- **AVAILABLE DATA**:

=== Begin Enclosure ===

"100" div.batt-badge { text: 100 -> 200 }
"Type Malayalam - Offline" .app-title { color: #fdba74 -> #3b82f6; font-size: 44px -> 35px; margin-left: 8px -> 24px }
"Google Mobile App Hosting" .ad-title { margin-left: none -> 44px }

=== End Enclosure ===
=== Begin Enclosure ===

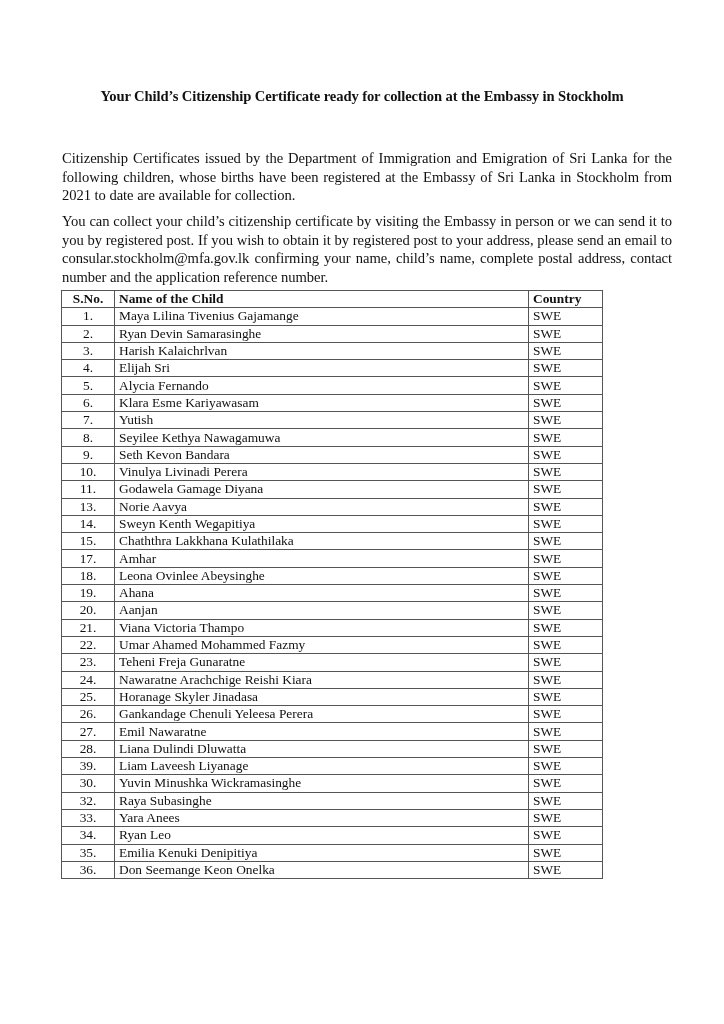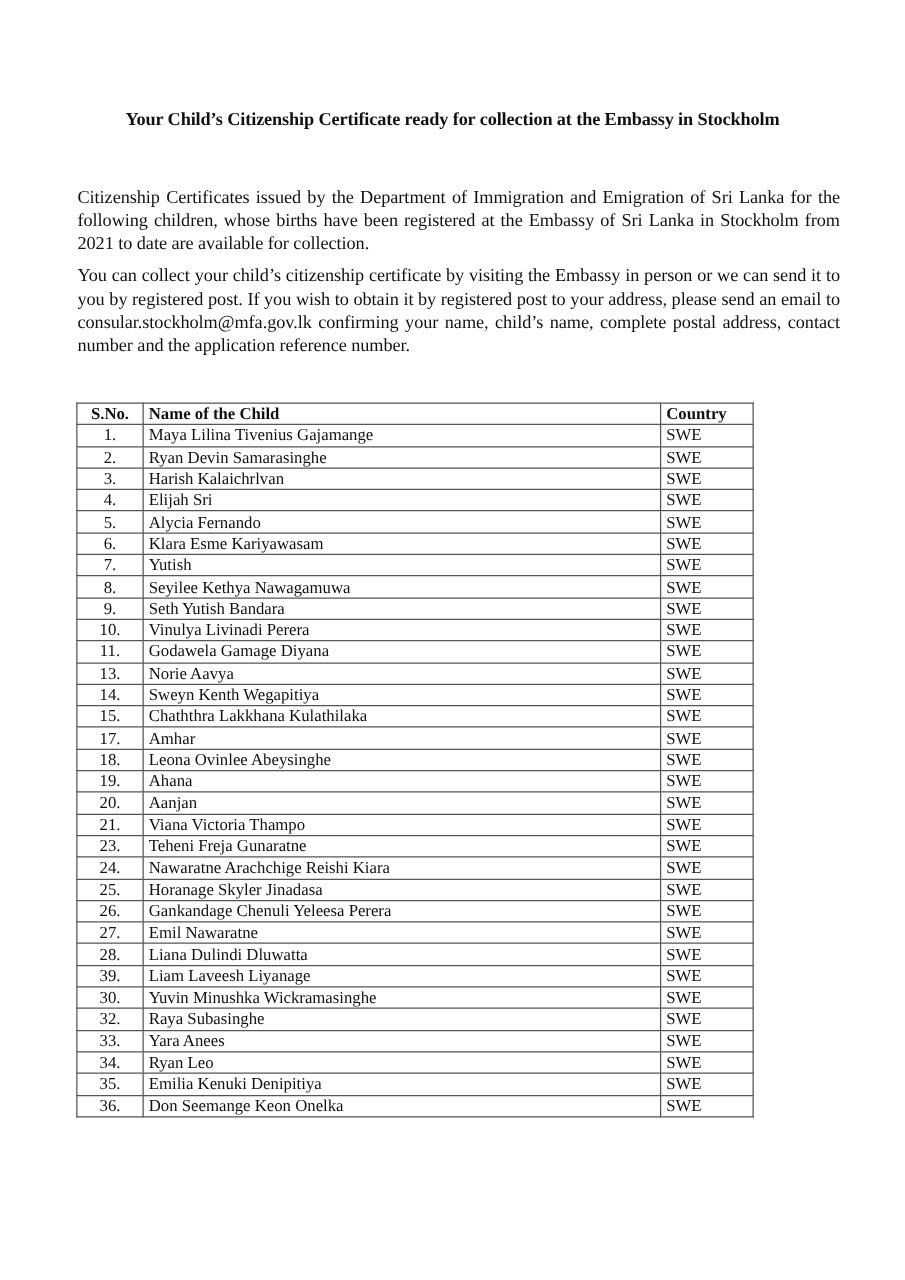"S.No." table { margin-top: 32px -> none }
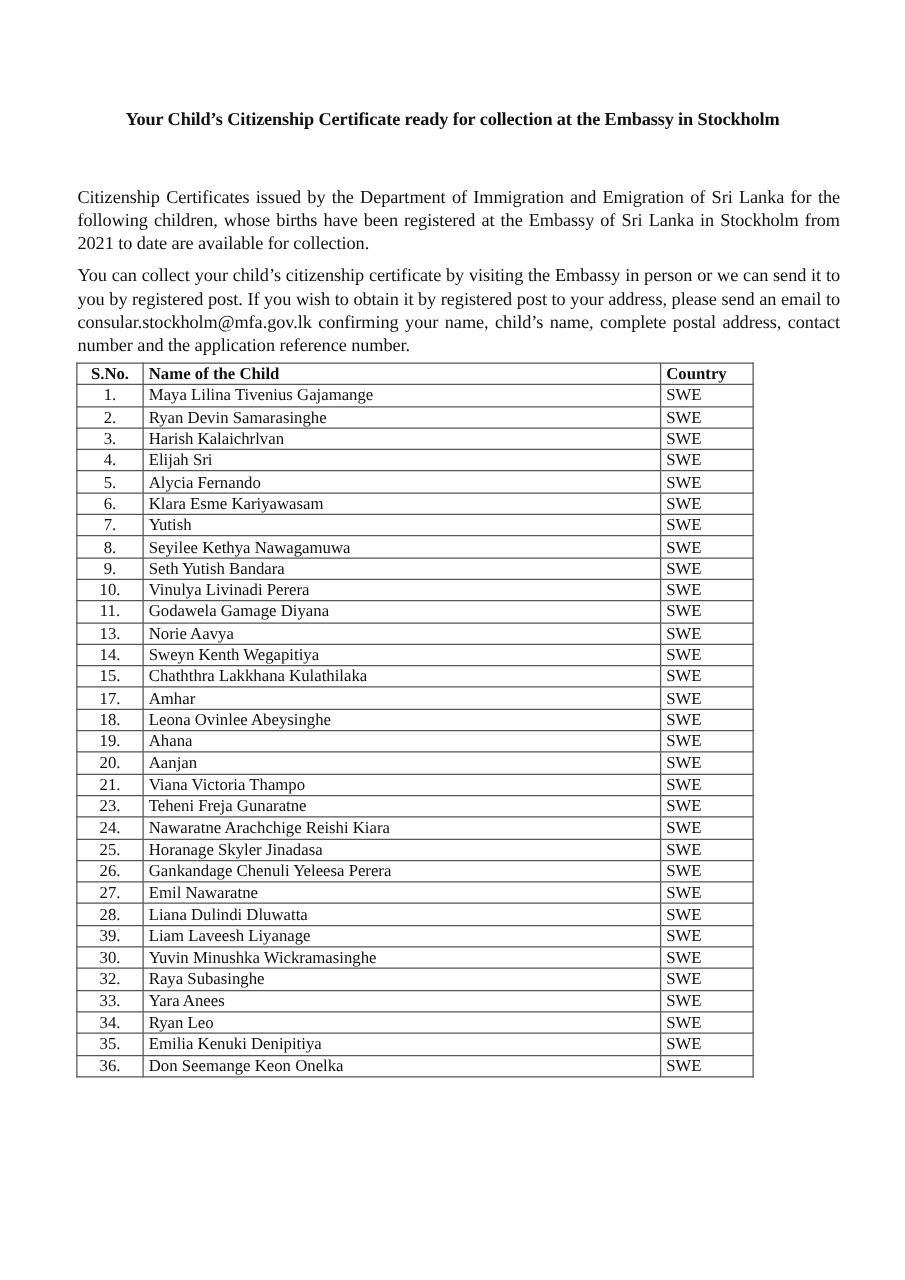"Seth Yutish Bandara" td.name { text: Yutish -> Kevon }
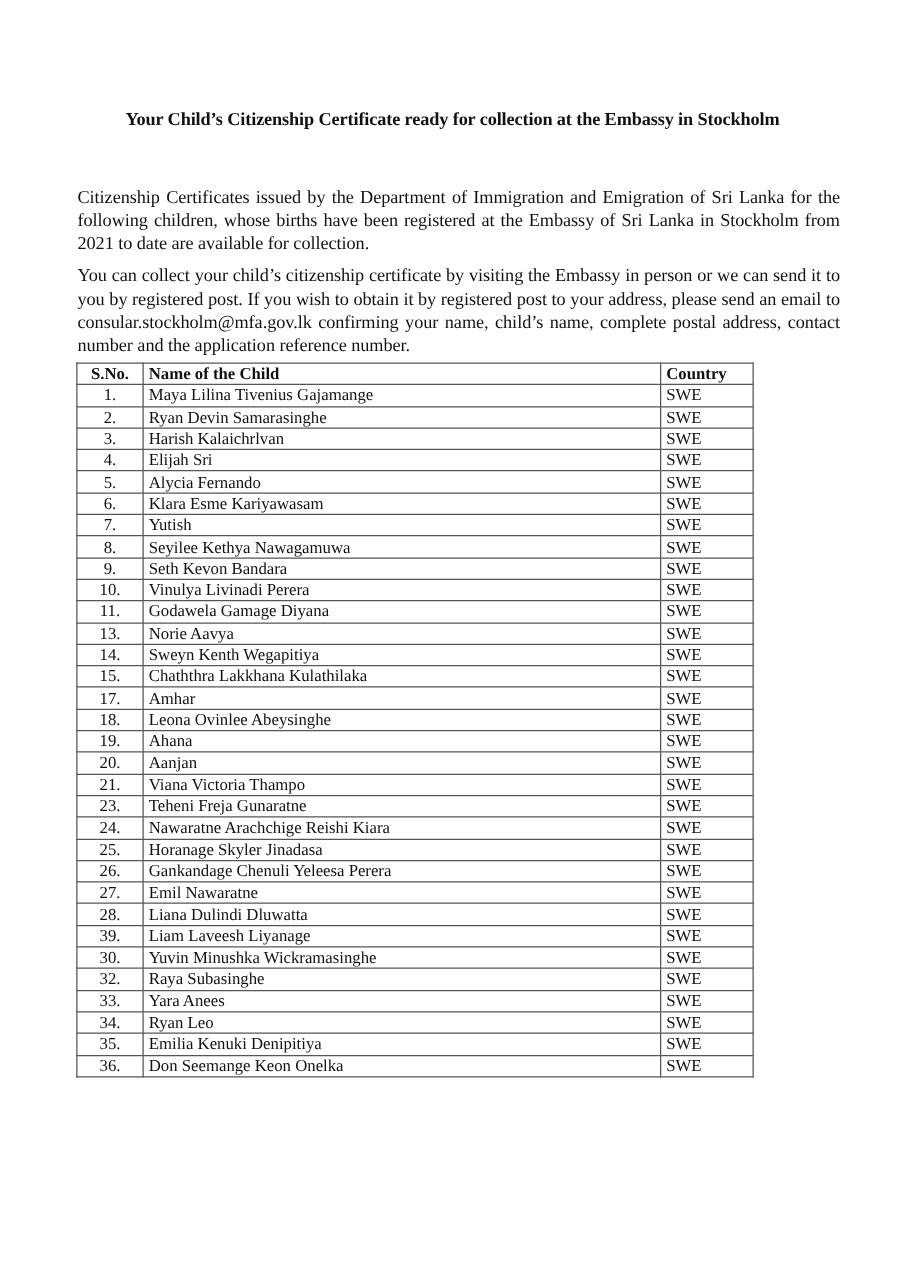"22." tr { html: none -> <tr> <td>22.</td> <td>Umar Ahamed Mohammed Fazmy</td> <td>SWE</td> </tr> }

=== End Enclosure ===

- **TASK BRIEF**: Starting at the line containing "margin-top: 32px ->" and finishing at the line containing "html: none ->", return those lines exactly as they appear above, without the pictures.

- **TASK SOLUTION**:
"S.No." table { margin-top: 32px -> none }
"Seth Yutish Bandara" td.name { text: Yutish -> Kevon }
"22." tr { html: none -> <tr> <td>22.</td> <td>Umar Ahamed Mohammed Fazmy</td> <td>SWE</td> </tr> }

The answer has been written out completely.